(Data records)

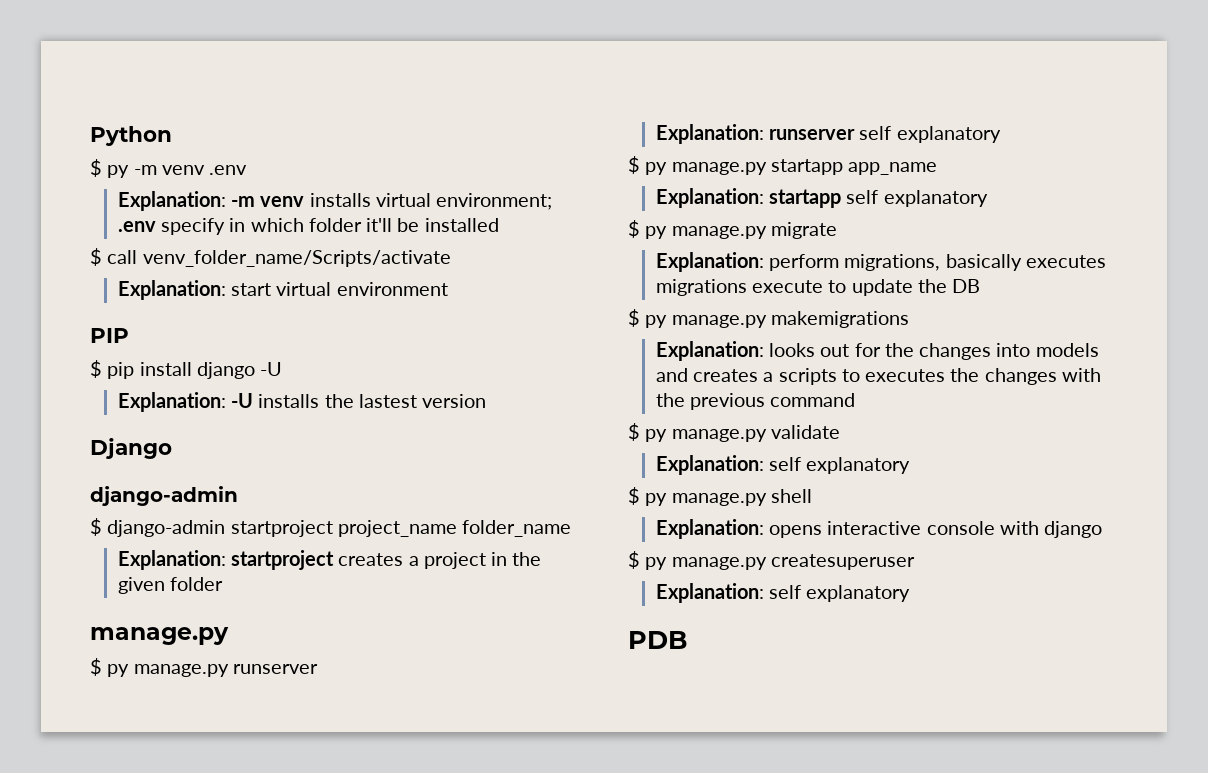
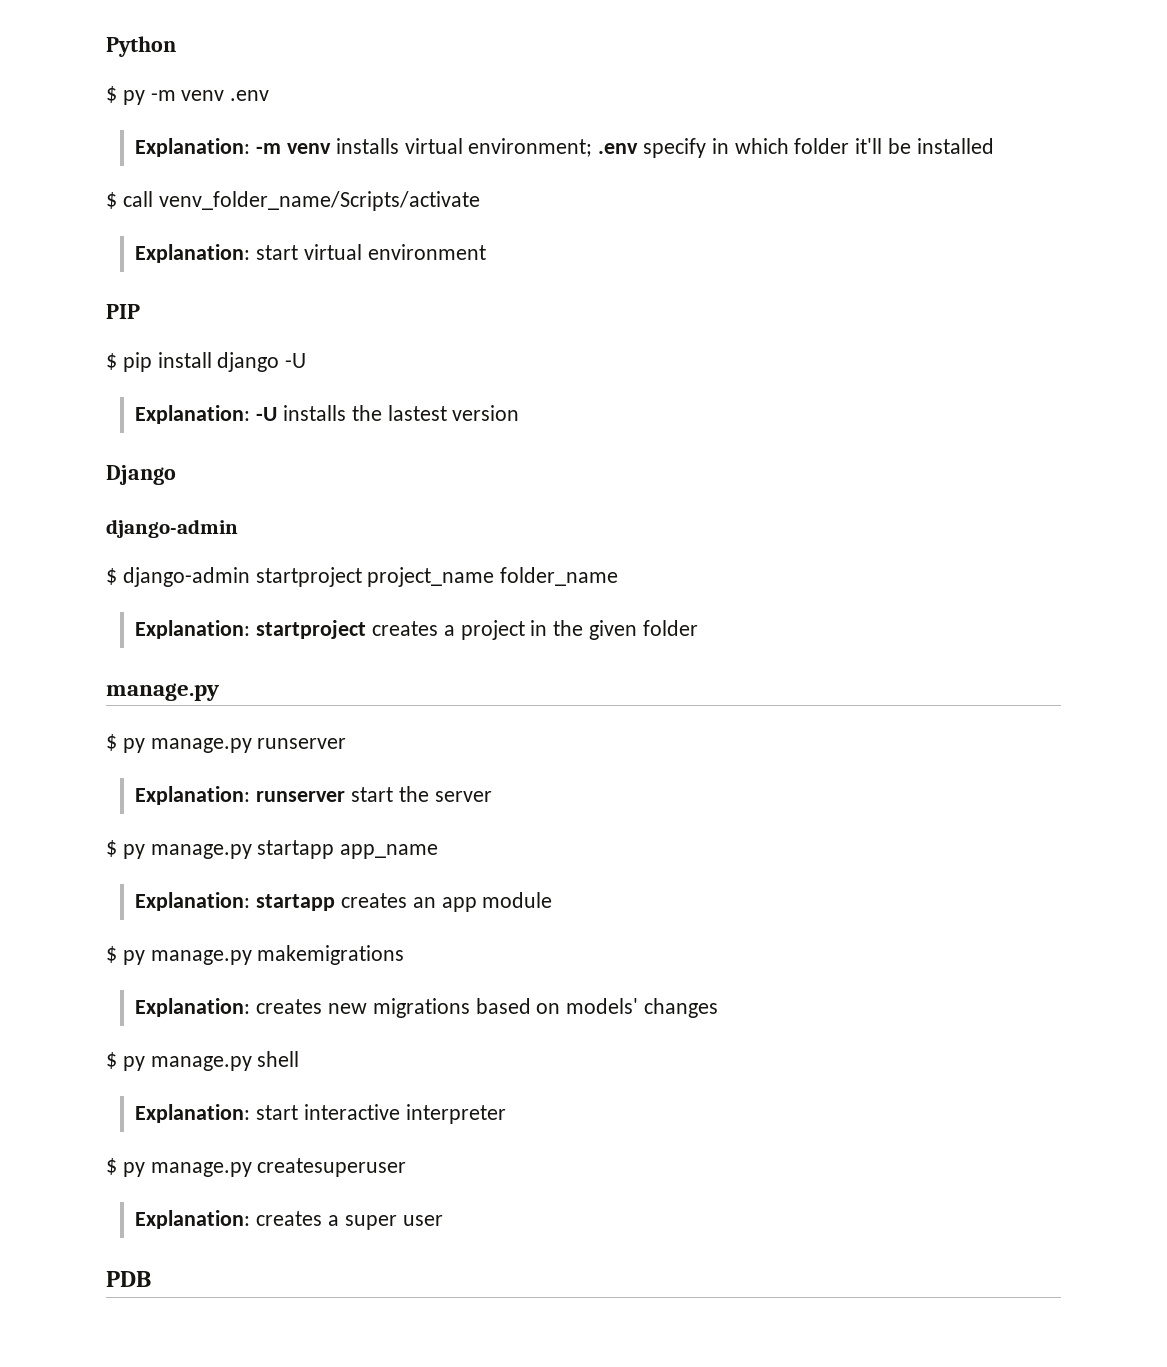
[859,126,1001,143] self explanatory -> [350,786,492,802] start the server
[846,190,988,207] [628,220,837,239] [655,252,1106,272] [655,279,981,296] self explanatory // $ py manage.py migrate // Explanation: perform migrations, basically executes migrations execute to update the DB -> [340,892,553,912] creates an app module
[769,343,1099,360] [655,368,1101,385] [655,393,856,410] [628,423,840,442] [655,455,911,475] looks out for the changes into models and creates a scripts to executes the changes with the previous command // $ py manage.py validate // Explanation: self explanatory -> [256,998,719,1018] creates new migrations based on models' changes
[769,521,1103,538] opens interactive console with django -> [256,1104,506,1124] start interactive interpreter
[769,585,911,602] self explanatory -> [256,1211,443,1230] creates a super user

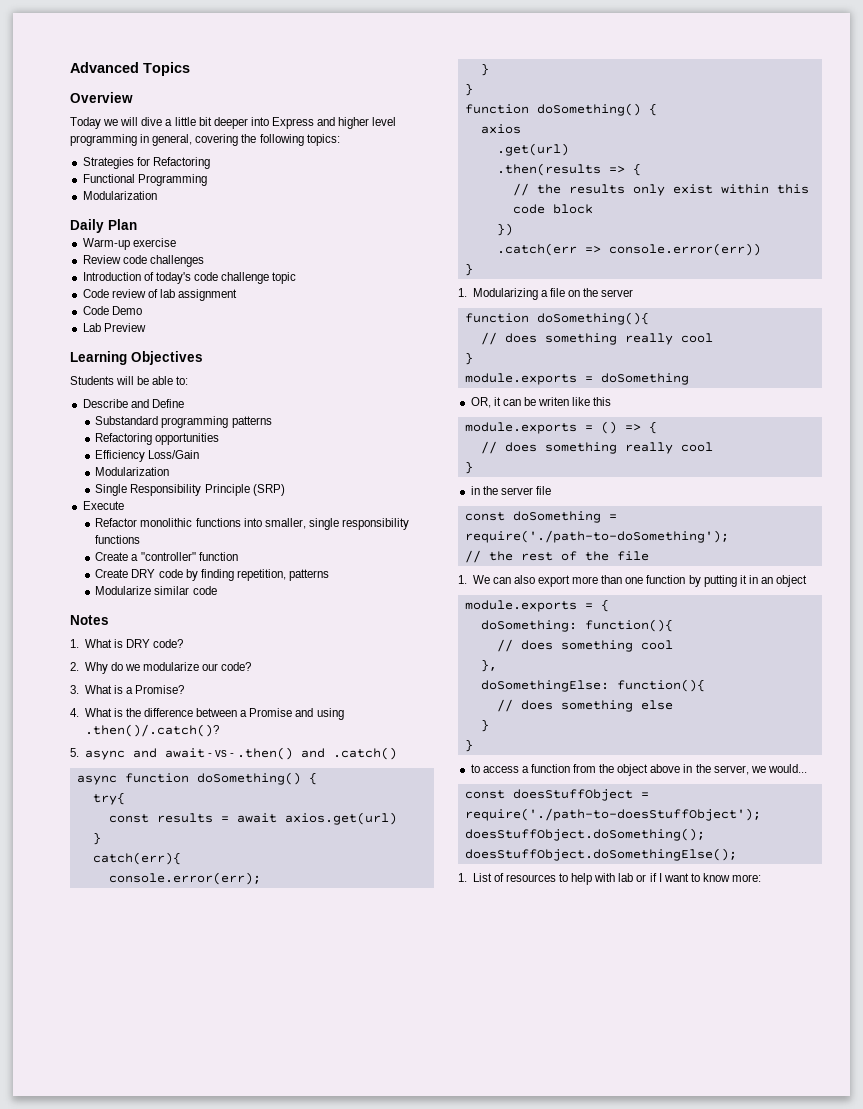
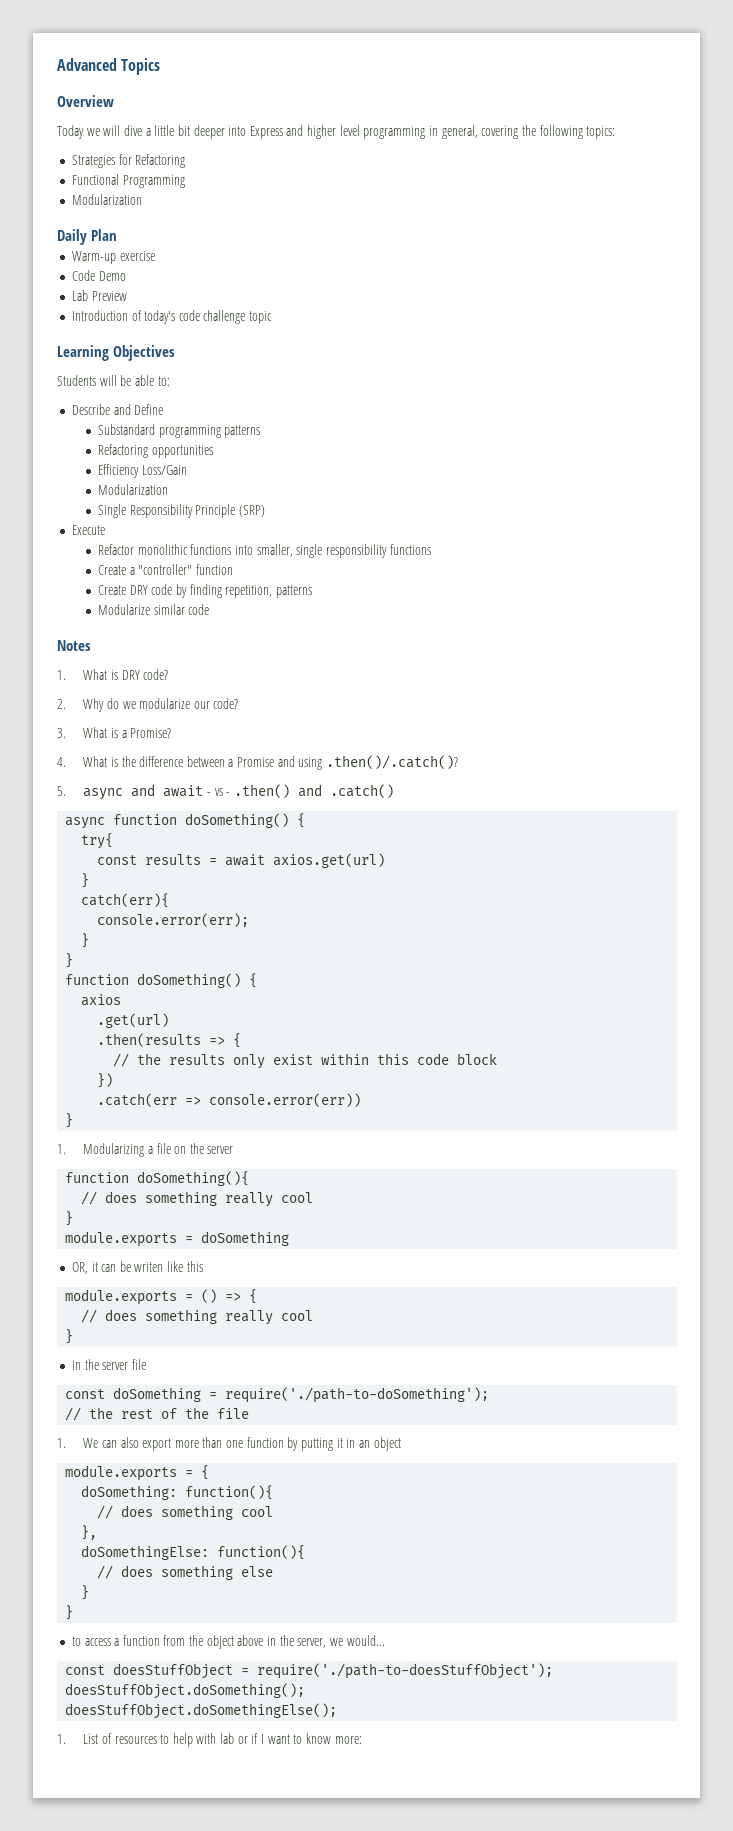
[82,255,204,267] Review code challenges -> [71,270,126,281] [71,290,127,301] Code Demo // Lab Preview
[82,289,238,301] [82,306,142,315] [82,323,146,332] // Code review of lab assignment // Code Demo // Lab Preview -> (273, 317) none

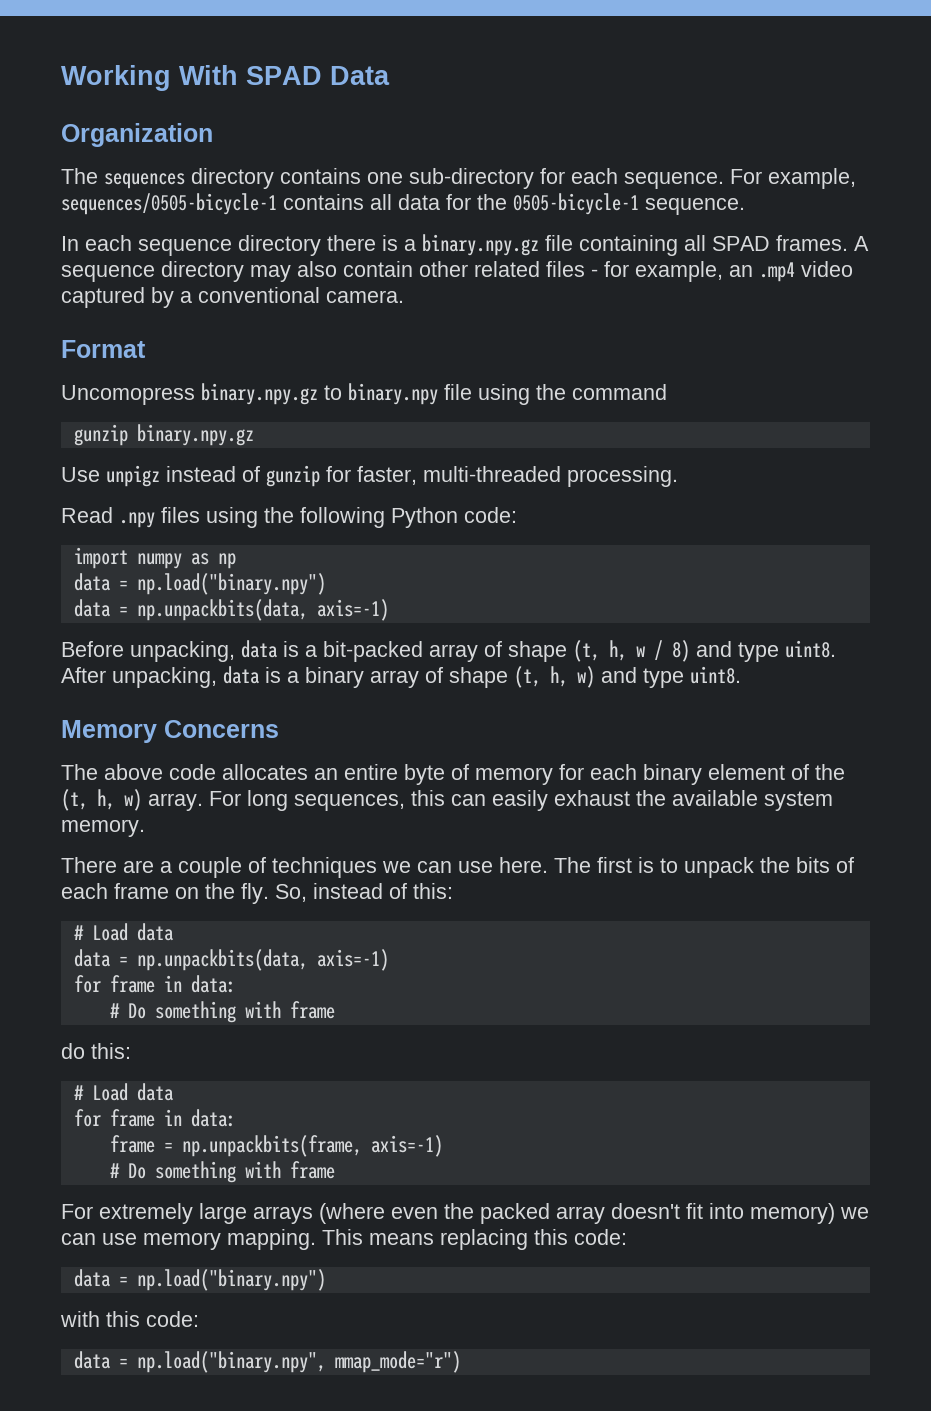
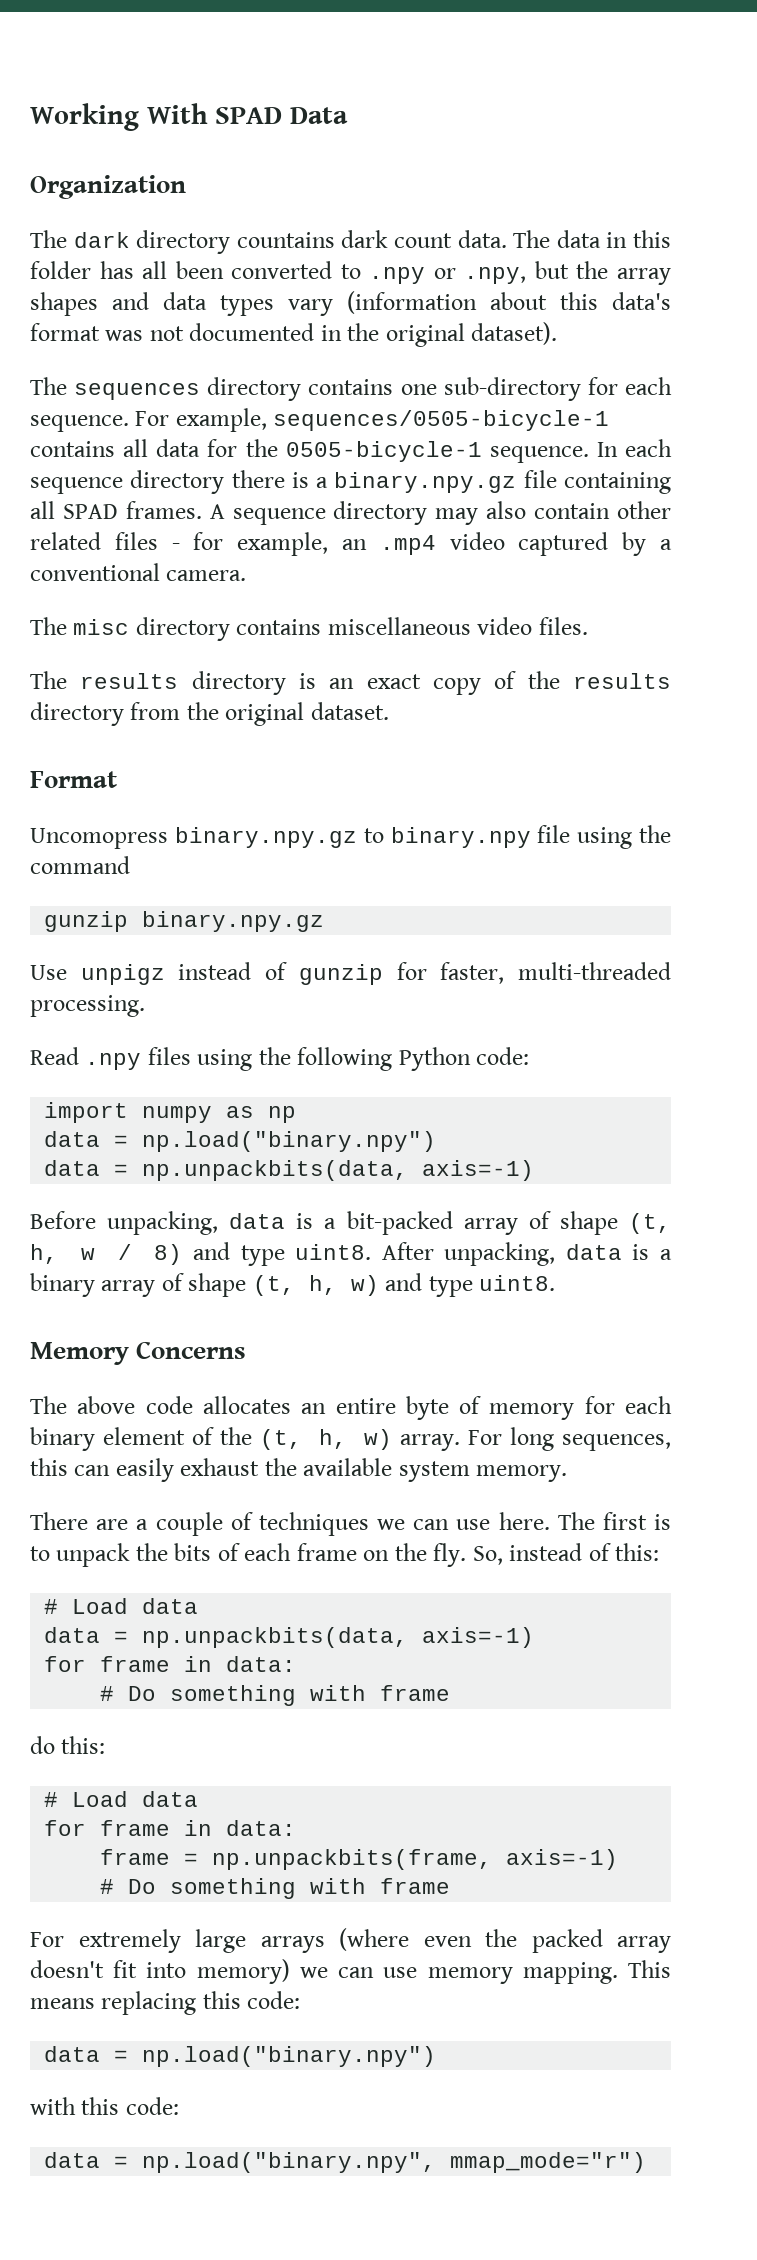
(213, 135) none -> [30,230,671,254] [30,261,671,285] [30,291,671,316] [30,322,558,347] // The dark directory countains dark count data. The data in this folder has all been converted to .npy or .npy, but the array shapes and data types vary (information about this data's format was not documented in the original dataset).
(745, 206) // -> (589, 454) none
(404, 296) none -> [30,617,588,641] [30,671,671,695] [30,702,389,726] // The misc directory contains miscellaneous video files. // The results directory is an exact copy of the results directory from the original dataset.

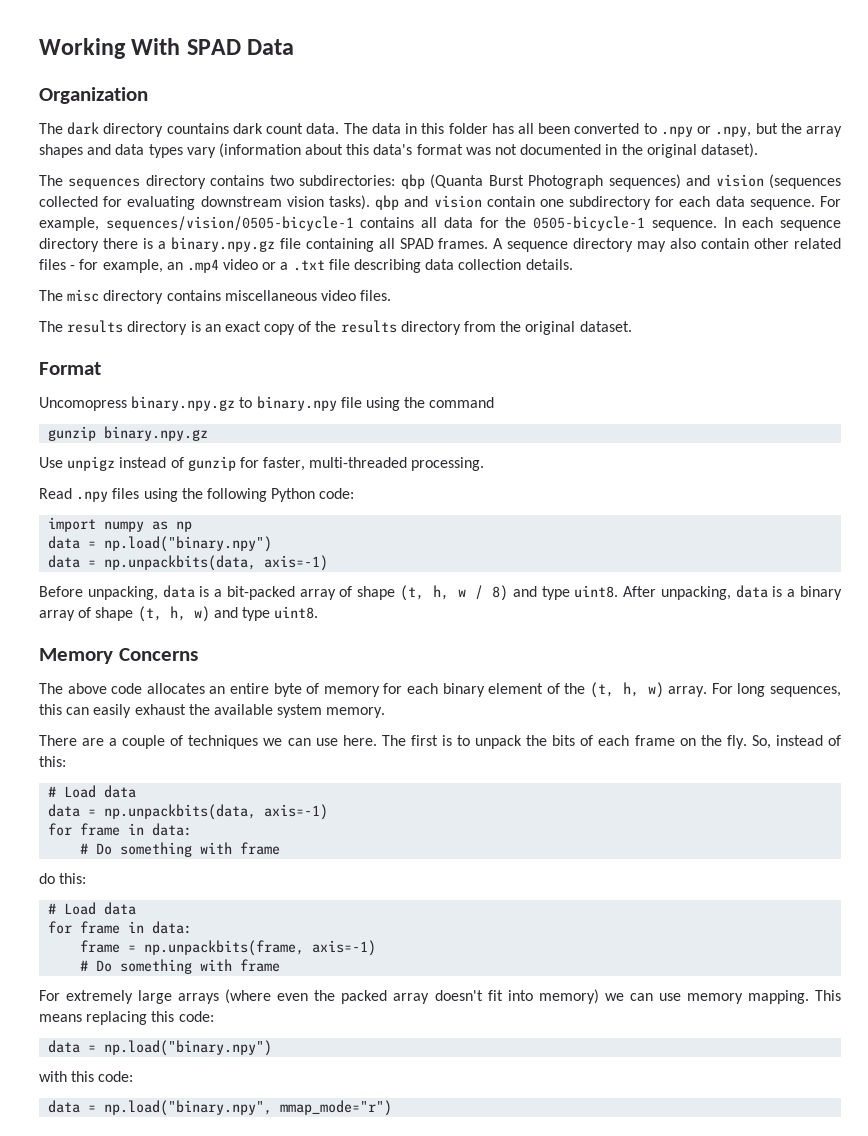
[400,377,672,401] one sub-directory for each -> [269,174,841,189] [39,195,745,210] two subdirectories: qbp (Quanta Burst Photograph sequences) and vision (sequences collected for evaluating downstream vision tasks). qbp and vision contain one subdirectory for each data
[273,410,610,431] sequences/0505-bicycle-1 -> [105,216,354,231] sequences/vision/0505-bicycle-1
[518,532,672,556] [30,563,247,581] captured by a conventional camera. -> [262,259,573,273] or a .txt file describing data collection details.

(End Data records)

▶ _Task_
Transcribe the listing in full. Leave the pictures out.

▶ _Problem solution_
[859,126,1001,143] self explanatory -> [350,786,492,802] start the server
[846,190,988,207] [628,220,837,239] [655,252,1106,272] [655,279,981,296] self explanatory // $ py manage.py migrate // Explanation: perform migrations, basically executes migrations execute to update the DB -> [340,892,553,912] creates an app module
[769,343,1099,360] [655,368,1101,385] [655,393,856,410] [628,423,840,442] [655,455,911,475] looks out for the changes into models and creates a scripts to executes the changes with the previous command // $ py manage.py validate // Explanation: self explanatory -> [256,998,719,1018] creates new migrations based on models' changes
[769,521,1103,538] opens interactive console with django -> [256,1104,506,1124] start interactive interpreter
[769,585,911,602] self explanatory -> [256,1211,443,1230] creates a super user

[82,255,204,267] Review code challenges -> [71,270,126,281] [71,290,127,301] Code Demo // Lab Preview
[82,289,238,301] [82,306,142,315] [82,323,146,332] // Code review of lab assignment // Code Demo // Lab Preview -> (273, 317) none

(213, 135) none -> [30,230,671,254] [30,261,671,285] [30,291,671,316] [30,322,558,347] // The dark directory countains dark count data. The data in this folder has all been converted to .npy or .npy, but the array shapes and data types vary (information about this data's format was not documented in the original dataset).
(745, 206) // -> (589, 454) none
(404, 296) none -> [30,617,588,641] [30,671,671,695] [30,702,389,726] // The misc directory contains miscellaneous video files. // The results directory is an exact copy of the results directory from the original dataset.

[400,377,672,401] one sub-directory for each -> [269,174,841,189] [39,195,745,210] two subdirectories: qbp (Quanta Burst Photograph sequences) and vision (sequences collected for evaluating downstream vision tasks). qbp and vision contain one subdirectory for each data
[273,410,610,431] sequences/0505-bicycle-1 -> [105,216,354,231] sequences/vision/0505-bicycle-1
[518,532,672,556] [30,563,247,581] captured by a conventional camera. -> [262,259,573,273] or a .txt file describing data collection details.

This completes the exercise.